Nous renouvelons à sa famille et à tous les amis les condoléances de l'Union Valdôtaine.
PRESIDENTE:Ha chiesto la parola il Consigliere Viérin; ne ha facoltà.
VIERIN (UV):Je voudrais adresser également une protestation pour la convocation, en vole d'urgence, des quatrième et cinquième Commissions, aujourd'hui à 15 h.
Lors de la discussion, au sein de cette assemblée, des modifications au Règlement intérieur du Conseil régional, on avait approuvé une disposition qui établissait que les Commissions ne peuvent se réunir pendant les séances du Conseil, sauf si autorisation leur est accordée par la majorité des deux tiers de ses membres.
Il me semble que la convocation aujourd'hui des quatrième et cinquième Commissions ne respecte pas cette disposition et que, par ailleurs, l'interprétation qui en a été donnée par le Bureau de la Présidence du Conseil, en faisant une distinction, pour ce qui est de la langue italienne, entre "seduta" et "adunanza", ne respecte pas non plus la volonté de cette Assemblée.

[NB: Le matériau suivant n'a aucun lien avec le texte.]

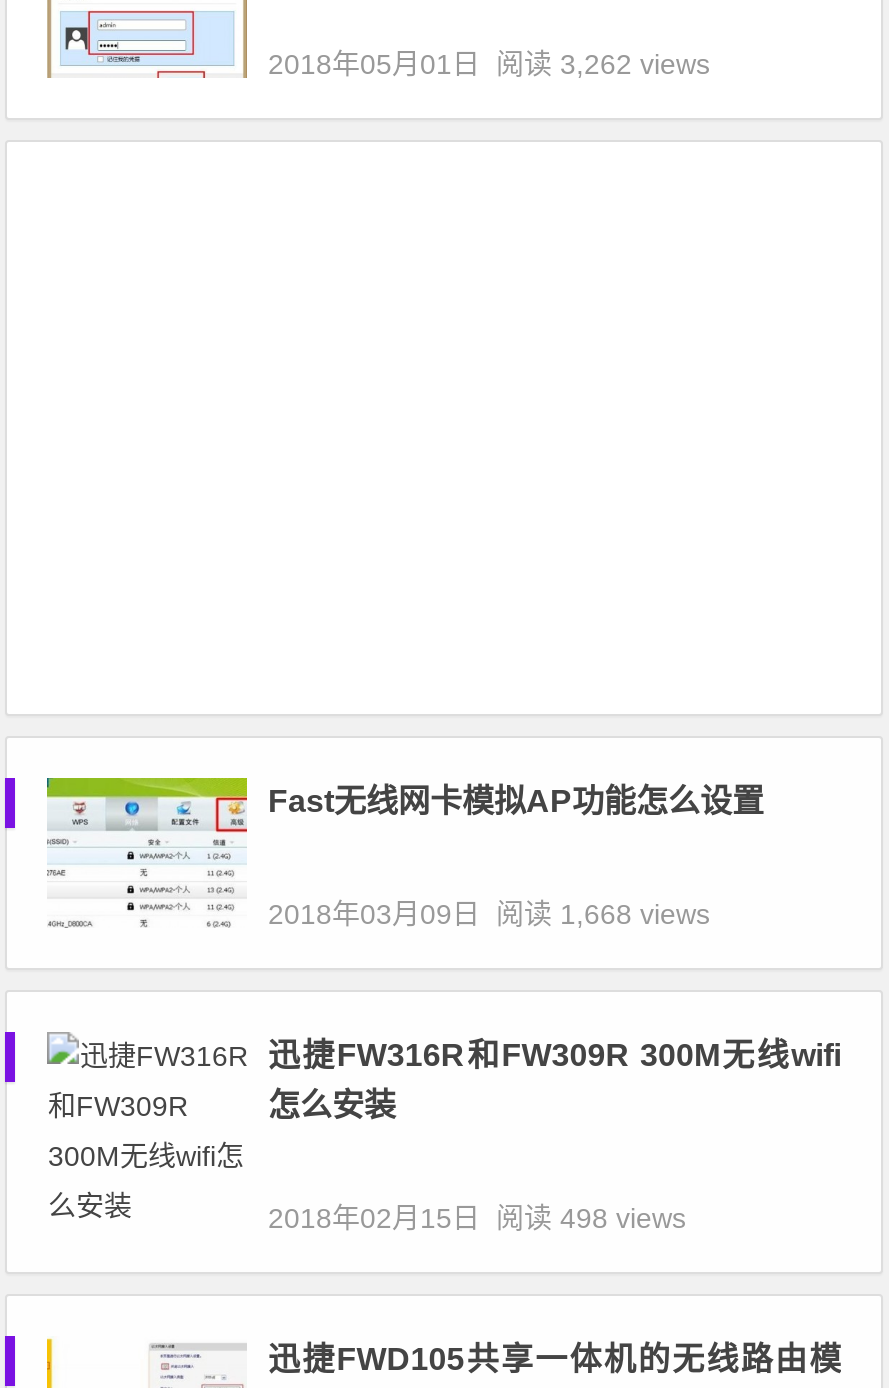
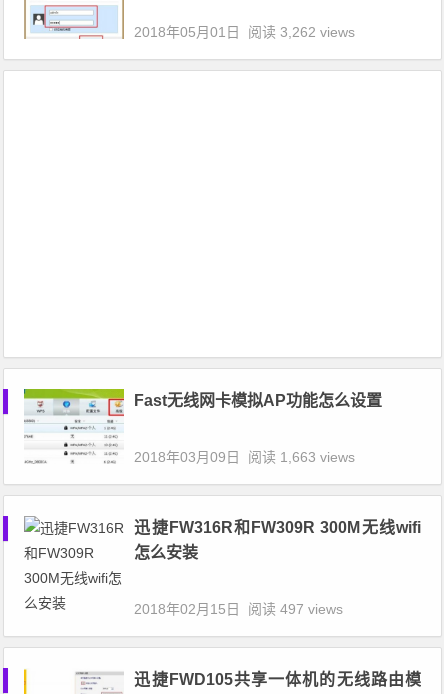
[268,898,710,930] 2018年03月09日 阅读 1,668 views -> [134,449,356,465] 2018年03月09日 阅读 1,663 views
[268,1202,686,1234] 2018年02月15日 阅读 498 views -> [134,601,344,617] 2018年02月15日 阅读 497 views

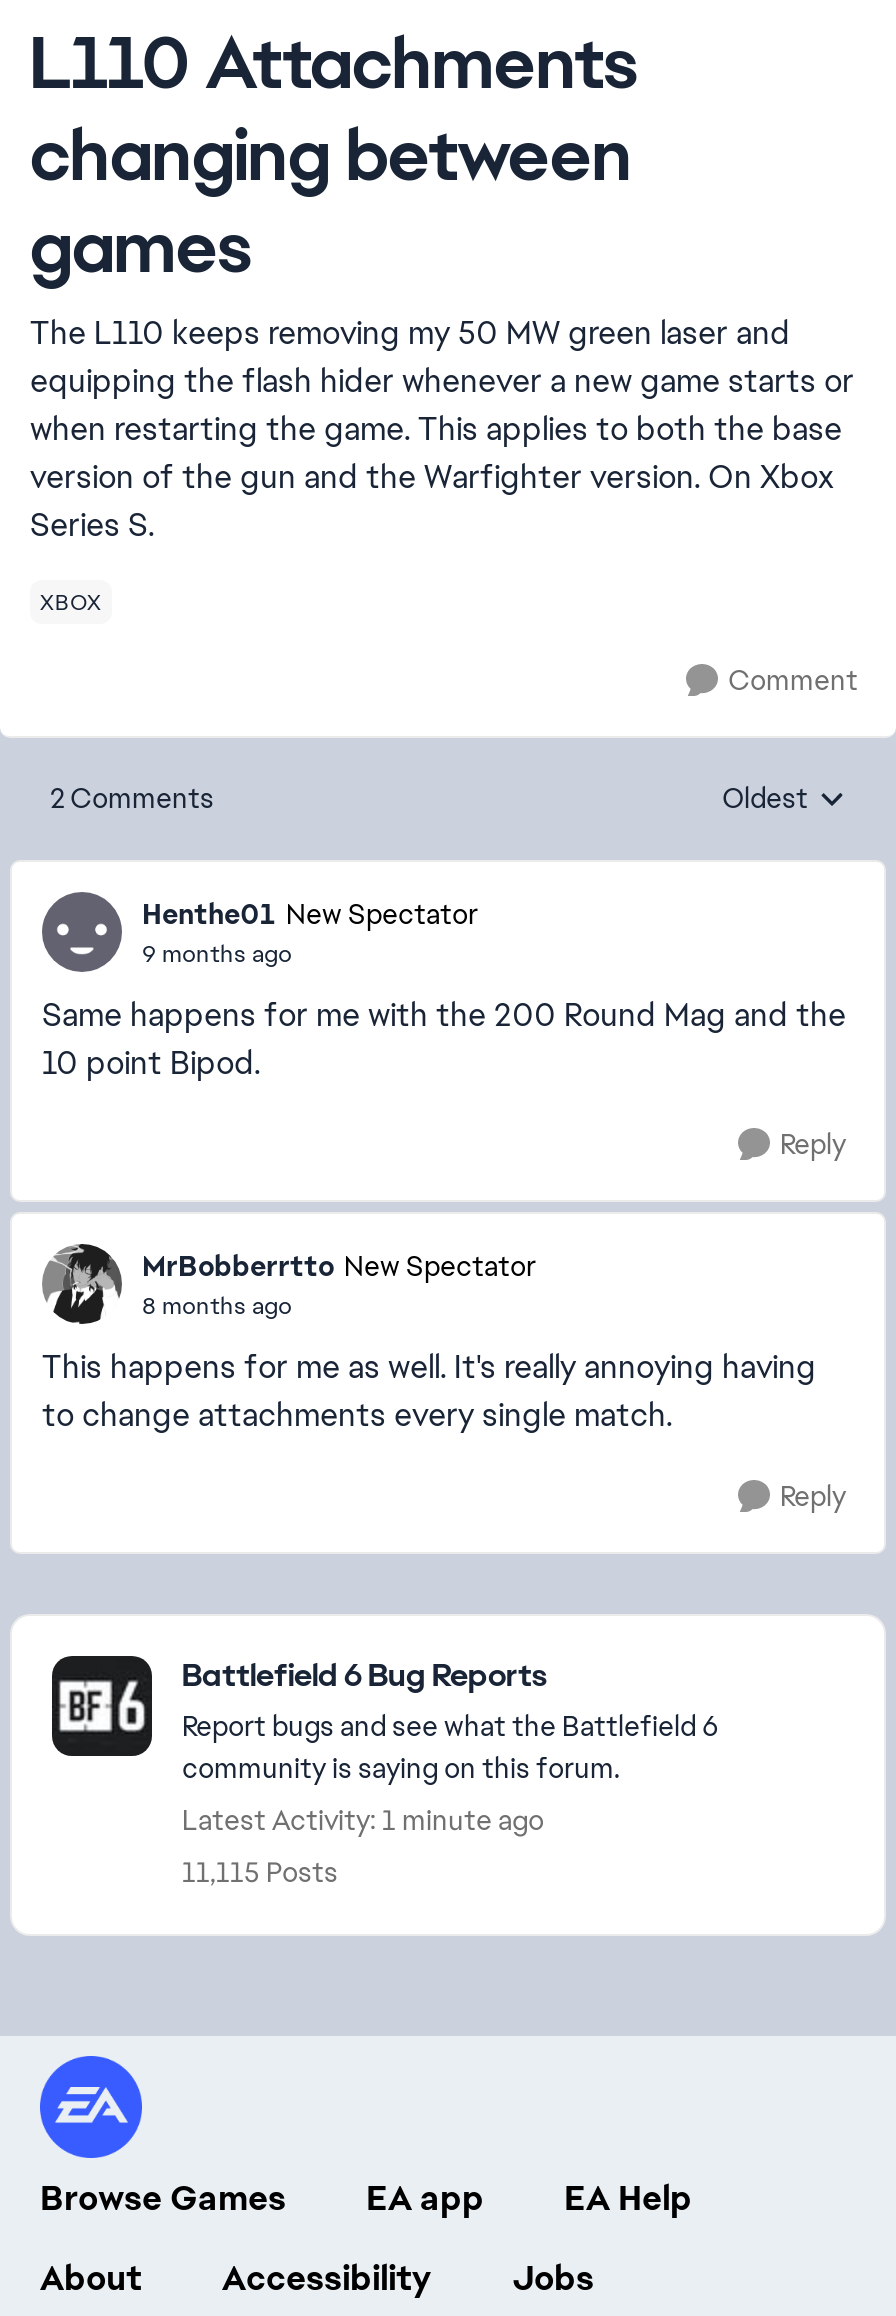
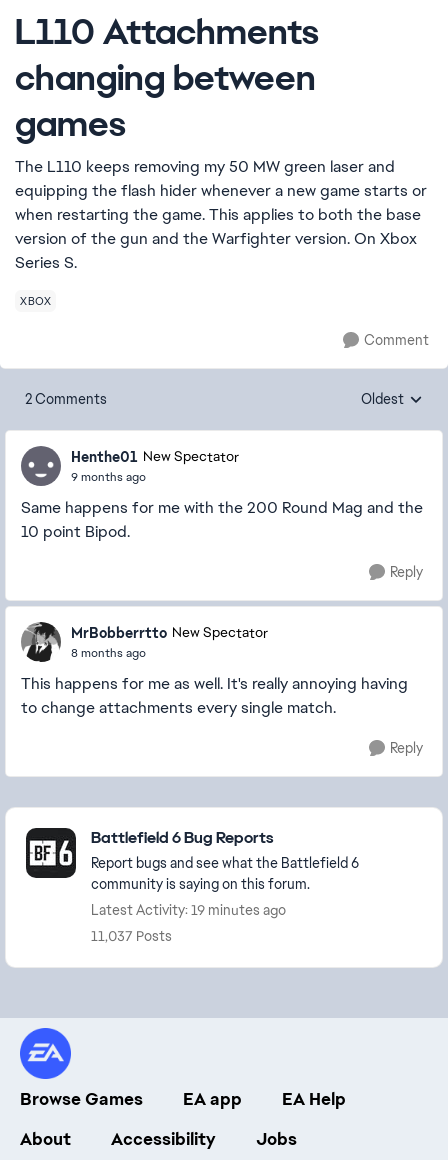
[182,1802,544,1838] Latest Activity: 1 minute ago -> [91,901,286,919] Latest Activity: 19 minutes ago
[182,1854,338,1890] 11,115 Posts -> [91,927,172,945] 11,037 Posts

A cet égard, nous demandons au Président du Conseil de pouvoir discuter ce problème au sein de la Commission pour le Règlement
DOLCHI (Presidente del Consiglio):Per quanto concerne la protesta del Consigliere Viérin, faccio presente che è intenzione della Presidenza riunire la Commissione per il Regolamento per definire l'esatta interpretazione delle parole "adunanza" e "seduta". Con il secondo termine si intende normalmente la riunione del mattino e del pomeriggio, o eventualmente della sera, mentre con il termine adunanza ci si riferisce al complesso dei lavori previsti dall'ordine del giorno.
Da lungo tempo però, con una interpretazione abbastanza estensiva di questa distinzione, cui personalmente ero stato sempre contrario, le Commissioni potevano essere convocate, purché non nel corso del normale orario delle sedute: 9,30-13,00 e 16,00-20,00.
Credo che bisognerebbe mettere un punto fermo a questa interpretazione e pertanto la Commissione per il Regolamento sarà convocata quanto prima per fornirci una sua interpretazione che sarà quella valida ed autentica, salvo poi precisare meglio sul Regolamento quello che si intende per "adunanza" e "seduta", con l'aggiunta che nelle giornate in cui è riunito il Consiglio non si possono convocare Commissioni.
Mi sembra che questo fosse appunto lo spirito del Regolamento, che però nel corso di tutti questi anni è sempre stato eluso dalle necessità di convocare con una certa urgenza le Commissioni.